**THE TASK:**
The records follow. Count the lines holding "filter" and give only the number.

Dataset excerpts
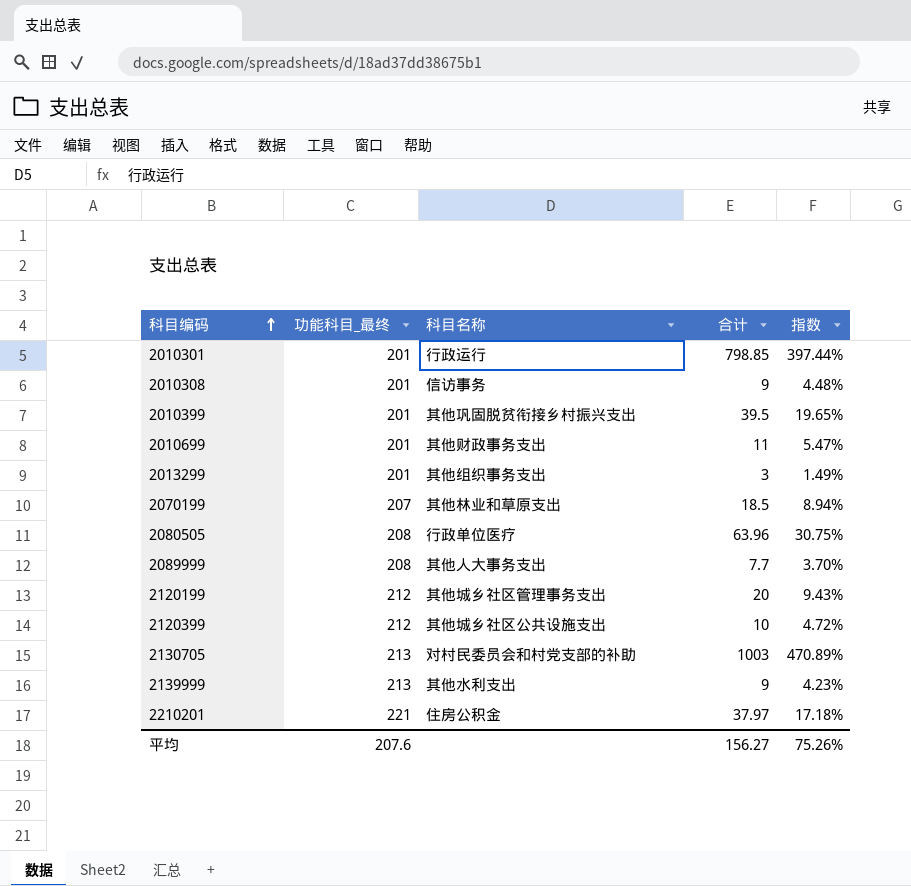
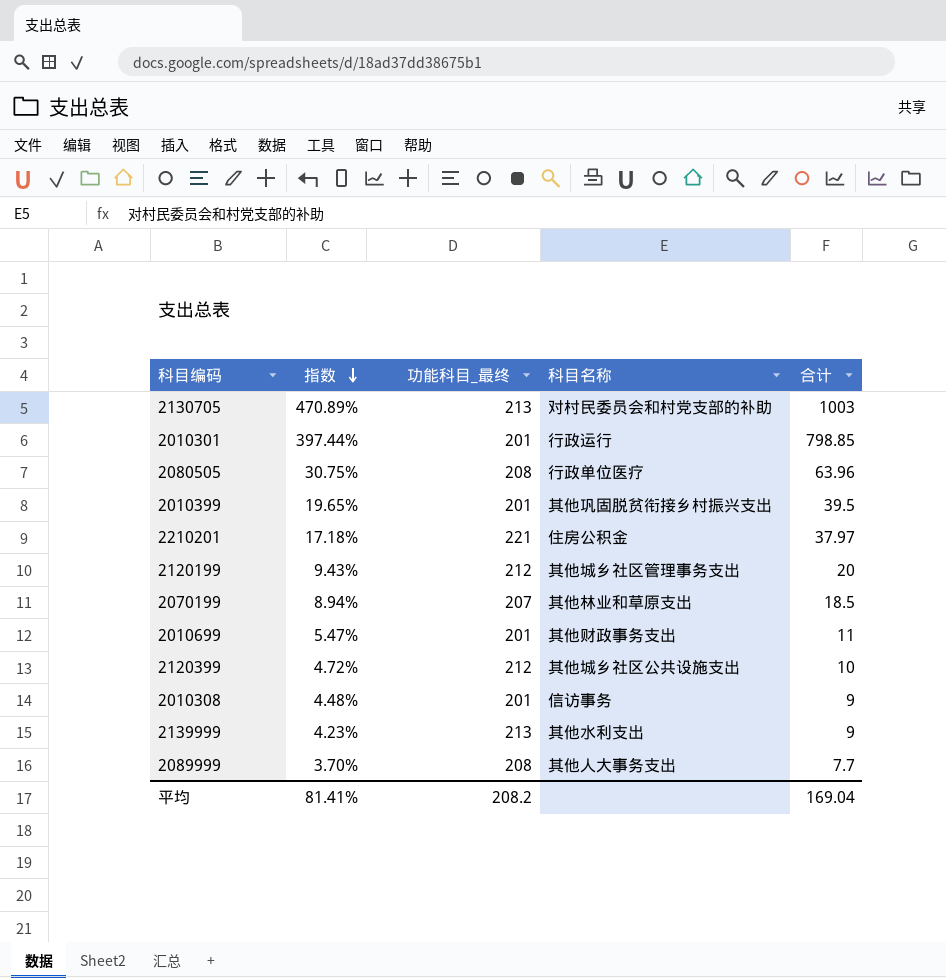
row order: 科目编码 ascending -> 指数 descending
column 指数 | position: 5 -> 2
row 2013299: 201 | 其他组织事务支出 | 3 | 1.49% -> none
平均 | 指数: 75.26% -> 81.41%
平均 | 功能科目_最终: 207.6 -> 208.2
平均 | 合计: 156.27 -> 169.04

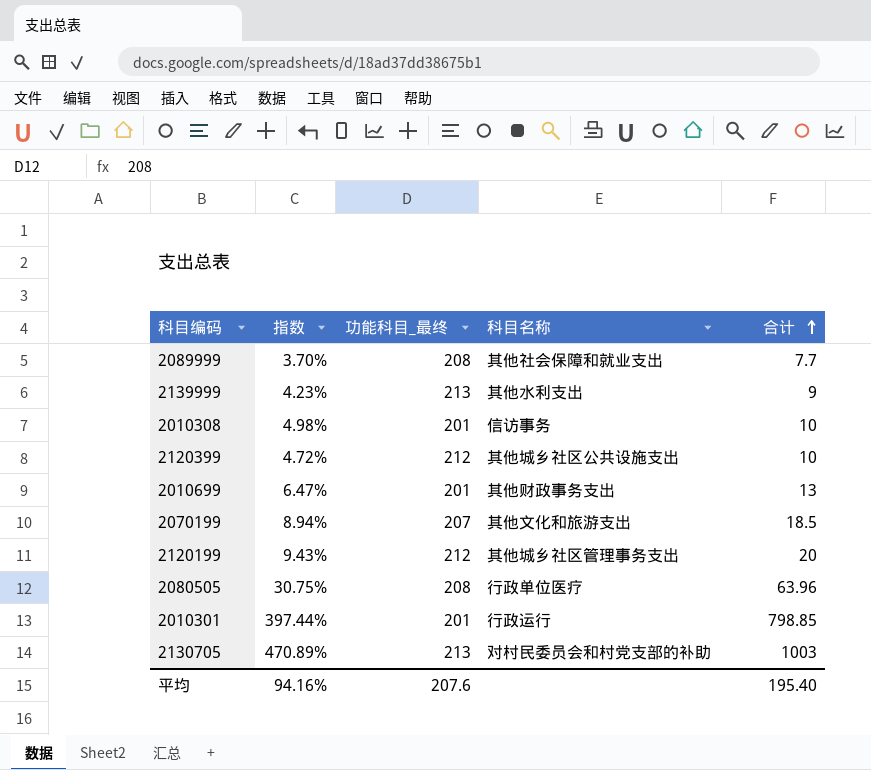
row order: 指数 descending -> 合计 ascending
row 2010399: 19.65% | 201 | 其他巩固脱贫衔接乡村振兴支出 | 39.5 -> none
row 2210201: 17.18% | 221 | 住房公积金 | 37.97 -> none
2089999 | 科目名称: 其他人大事务支出 -> 其他社会保障和就业支出
2010308 | 指数: 4.48% -> 4.98%
2010308 | 合计: 9 -> 10
2010699 | 指数: 5.47% -> 6.47%
2010699 | 合计: 11 -> 13
2070199 | 科目名称: 其他林业和草原支出 -> 其他文化和旅游支出
平均 | 指数: 81.41% -> 94.16%
平均 | 功能科目_最终: 208.2 -> 207.6
平均 | 合计: 169.04 -> 195.40

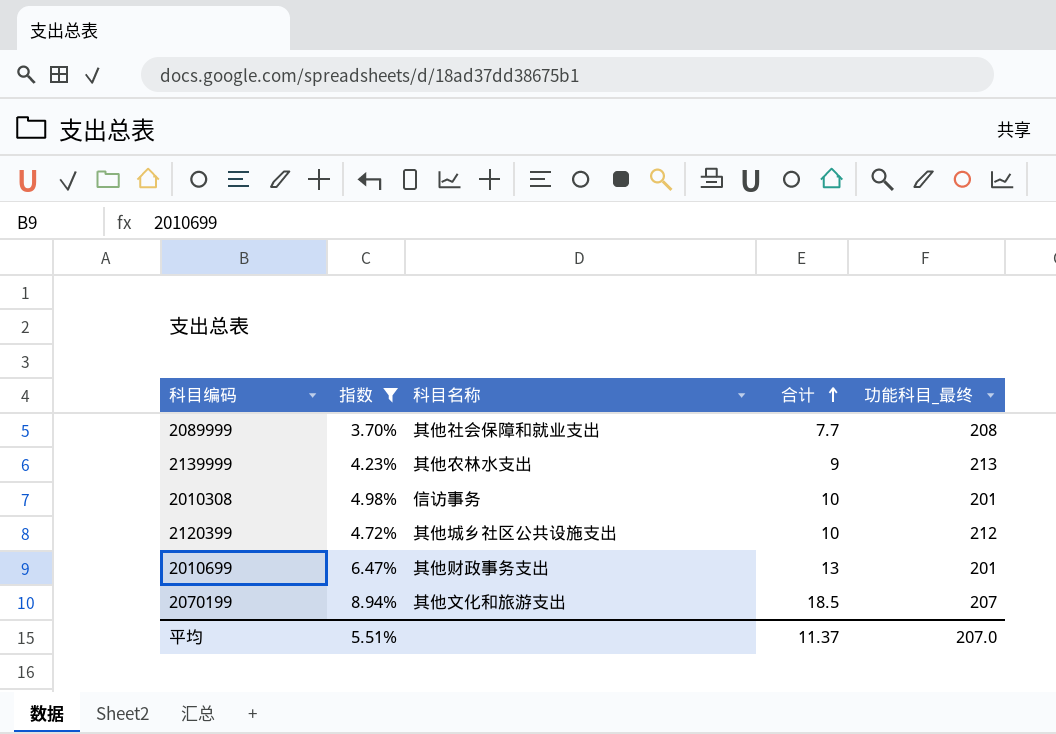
filter: none -> 指数 <= 8.94%
column 功能科目_最终 | position: 3 -> 5
2139999 | 科目名称: 其他水利支出 -> 其他农林水支出
平均 | 指数: 94.16% -> 5.51%
平均 | 合计: 195.40 -> 11.37
平均 | 功能科目_最终: 207.6 -> 207.0

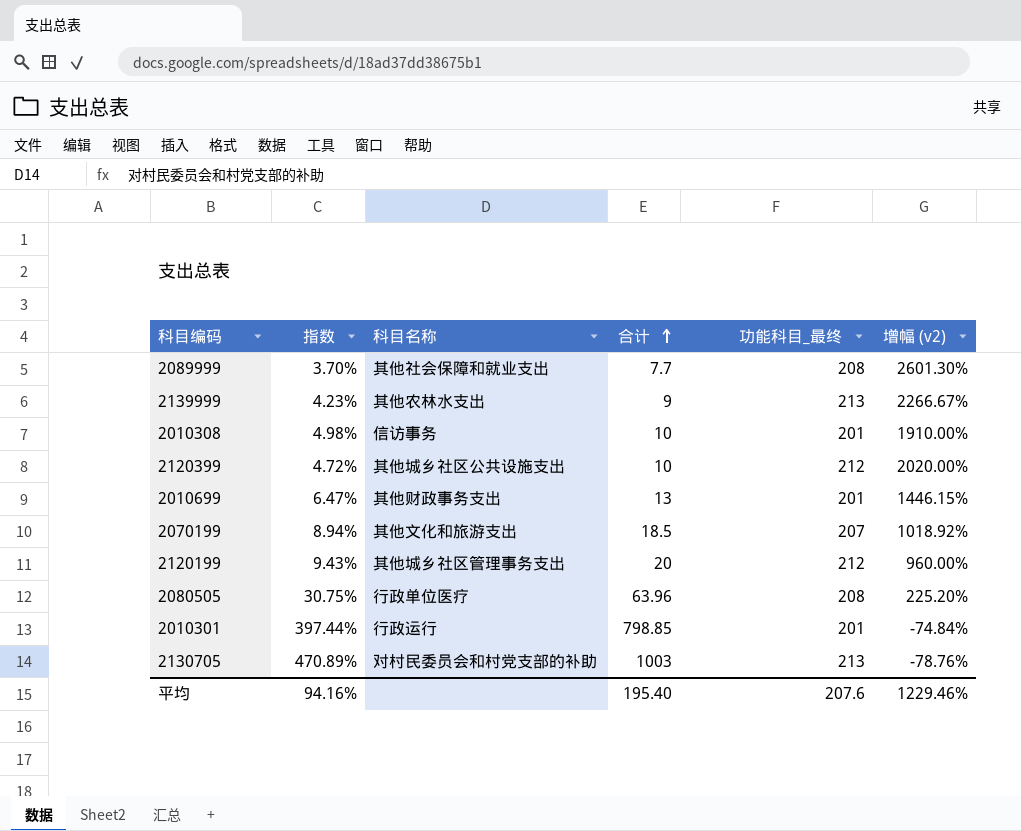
filter: 指数 <= 8.94% -> none
column 增幅 (v2) | formula: none -> ([功能科目_最终] - [合计]) / [合计]
平均 | 指数: 5.51% -> 94.16%
平均 | 合计: 11.37 -> 195.40
平均 | 功能科目_最终: 207.0 -> 207.6

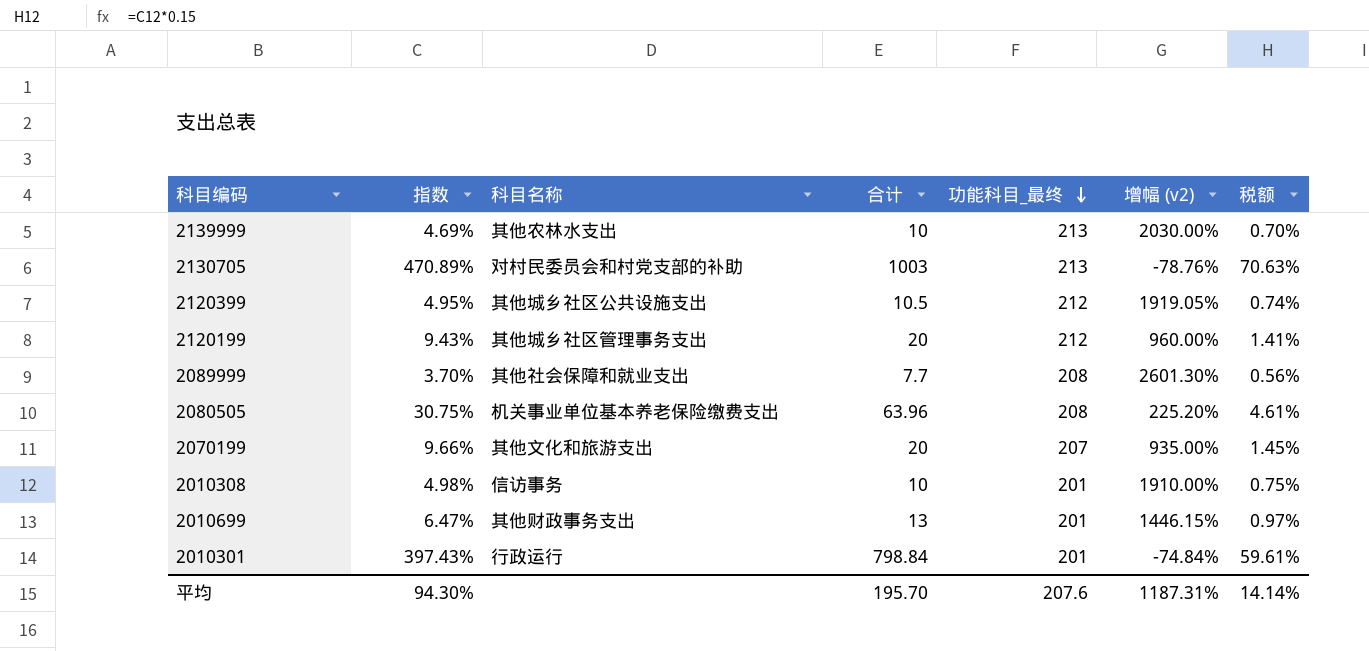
row order: 合计 ascending -> 功能科目_最终 descending
column 税额 | formula: none -> [指数] * 0.15
2139999 | 指数: 4.23% -> 4.69%
2139999 | 合计: 9 -> 10
2139999 | 增幅 (v2): 2266.67% -> 2030.00%
2120399 | 指数: 4.72% -> 4.95%
2120399 | 合计: 10 -> 10.5
2120399 | 增幅 (v2): 2020.00% -> 1919.05%
2080505 | 科目名称: 行政单位医疗 -> 机关事业单位基本养老保险缴费支出
2070199 | 指数: 8.94% -> 9.66%
2070199 | 合计: 18.5 -> 20
2070199 | 增幅 (v2): 1018.92% -> 935.00%
2010301 | 指数: 397.44% -> 397.43%
2010301 | 合计: 798.85 -> 798.84
平均 | 指数: 94.16% -> 94.30%
平均 | 合计: 195.40 -> 195.70
平均 | 增幅 (v2): 1229.46% -> 1187.31%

**FINISHED EXERCISE:**
2